Outside of Finley, freshman Carson Bittle finished unpacking his belongings with his sister and mother. Although he said he’s nervous that he won’t get as much joy out of doing the majority of his socializing online, “it’s nice to finally be here for real.”

“Nerves have been flying,” Bittle said. But, “It’s been a pretty good experience moving in and seeing campus.”

His mother Liz Rambo, an OSU almuna, said she was impressed by the move-in process and that she wishes it had been handled that way when she was a student in the 1980s.

“It was smooth as pie,” Rambo said. “It actually made me think, ‘Wouldn’t it be great if they had something like this every year?’”

Stroup said the university scheduled its move-ins by building and by room, so tests could be processed more efficiently. Also, next door neighbors have different arrival windows to encourage physical distancing. Wilson, Buxton and West residence halls also had move-ins Friday.

Tigard resident Chloe Reynolds, whose mom and dad helped haul her belongings into West Hall, said she’s happy to finally be out of the house.

“I’m so excited to move out and go to college and change it up a little,” said the freshman, who plans to major in biohealth sciences.
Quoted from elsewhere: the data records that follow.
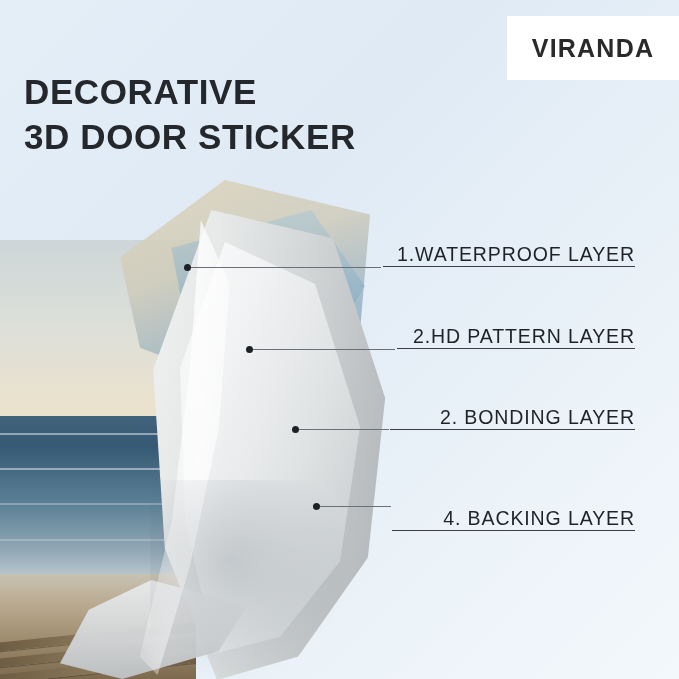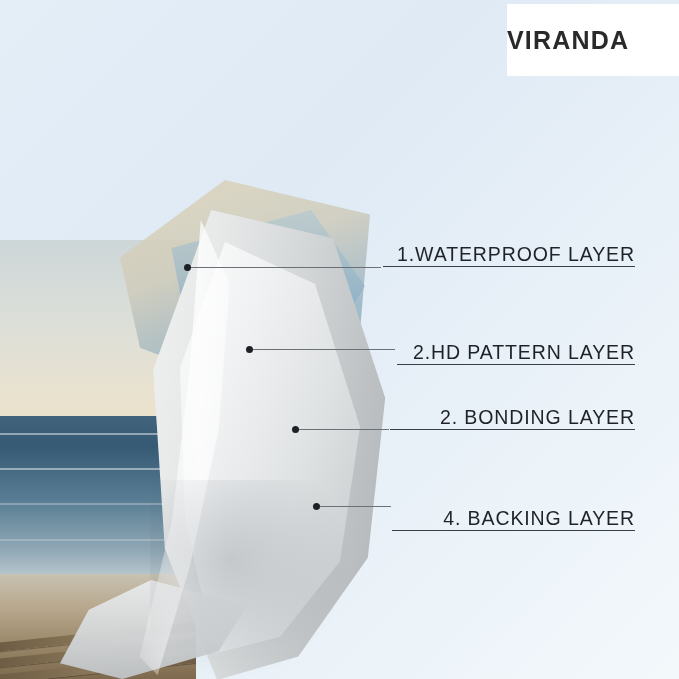--- a/index.html
+++ b/index.html
@@ -13,27 +13,27 @@
     height: 679px;
     overflow: hidden;
     font-family: "Liberation Sans", sans-serif;
     background: linear-gradient(135deg, #e4eef7 0%, #dfeaf5 35%, #e9f1f8 65%, #f3f8fb 100%);
   }
 
   
   .brand-box {
     position: absolute;
     right: 0;
-    top: 4px;
+    top: 16px;
     width: 172px;
-    height: 72px;
+    height: 64px;
     background: #ffffff;
     display: flex;
     align-items: center;
-    justify-content: flex-start;
+    justify-content: center;
   }
   .brand-text {
     font-size: 25px;
     letter-spacing: 1.2px;
     color: #2a2a2a;
     font-weight: 700;
   }
 
   .eyebrow {
     position: absolute;
@@ -64,21 +64,21 @@
     position: absolute;
     color: #1f2328;
     font-size: 19.5px;
     letter-spacing: 0.9px;
     font-weight: 500;
     border-bottom: 1.6px solid #3a3f45;
     white-space: nowrap;
     text-align: right;
   }
   #label-1 { left: 383px; top: 243px; width: 252px; }
-  #label-2 { left: 397px; top: 325px; width: 238px; margin-top: 16px; }
+  #label-2 { left: 397px; top: 325px; width: 238px; }
   #label-3 { left: 390px; top: 406px; width: 245px; }
   #label-4 { left: 392px; top: 507px; width: 243px; }
 
   
   .leader {
     position: absolute;
     height: 1.1px;
     background: #6b7076;
   }
   .dot {
@@ -218,20 +218,24 @@
     <div class="bottom-tail"></div>
     <div class="fold-edge"></div>
     <div class="shadow-soft"></div>
   </div>
 
   <div class="brand-box">
     <span class="brand-text">VIRANDA</span>
   </div>
 
 
+  <div class="title">
+    <span>DECORATIVE</span>
+    <span class="l2">3D DOOR STICKER</span>
+  </div>
 
   <div class="dot" style="left:184px; top:264px;"></div>
   <div class="leader" style="left:191px; top:267px; width:190px;"></div>
 
   <div class="dot" style="left:246px; top:346px;"></div>
   <div class="leader" style="left:253px; top:349px; width:142px;"></div>
 
   <div class="dot" style="left:292px; top:426px;"></div>
   <div class="leader" style="left:299px; top:429px; width:90px;"></div>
All of the classes she signed up for, however, will be online.

“I would rather have in-person (classes),” she said, “but I’m just happy to be here.”

Stella Sablan, a freshman from Portland who plans to study biology, awaited the result of her coronavirus test in the parking lot with her mother and a friend.

“I’m looking forward to just meeting everyone,” Sablan said. “Some of my classes are online and some are in person, so I’m curious to see how the in-person classes will go.”

Sablan’s mother, Marie, said she appreciated that the university tested each student.

“I feel safer that they have to get tested before moving in,” she said. “I’m just hoping that students will keep their masks on and be safe while parents are away.”